### [EXERCISE AIM]
Print every record exactly, with nothing added or left out.

### [MATERIAL FOR THIS TASK]
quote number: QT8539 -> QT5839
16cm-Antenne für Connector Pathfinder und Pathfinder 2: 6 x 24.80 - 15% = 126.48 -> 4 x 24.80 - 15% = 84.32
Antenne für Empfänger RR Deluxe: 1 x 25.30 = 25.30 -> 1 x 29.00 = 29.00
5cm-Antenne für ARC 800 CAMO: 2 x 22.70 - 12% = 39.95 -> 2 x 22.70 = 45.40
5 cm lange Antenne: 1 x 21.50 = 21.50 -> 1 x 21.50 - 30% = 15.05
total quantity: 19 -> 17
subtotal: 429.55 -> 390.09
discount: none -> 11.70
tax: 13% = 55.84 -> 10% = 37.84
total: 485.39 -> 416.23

### [YOUR RESPONSE]
quote number: QT8539 -> QT5839
16cm-Antenne für Connector Pathfinder und Pathfinder 2: 6 x 24.80 - 15% = 126.48 -> 4 x 24.80 - 15% = 84.32
Antenne für Empfänger RR Deluxe: 1 x 25.30 = 25.30 -> 1 x 29.00 = 29.00
5cm-Antenne für ARC 800 CAMO: 2 x 22.70 - 12% = 39.95 -> 2 x 22.70 = 45.40
5 cm lange Antenne: 1 x 21.50 = 21.50 -> 1 x 21.50 - 30% = 15.05
total quantity: 19 -> 17
subtotal: 429.55 -> 390.09
discount: none -> 11.70
tax: 13% = 55.84 -> 10% = 37.84
total: 485.39 -> 416.23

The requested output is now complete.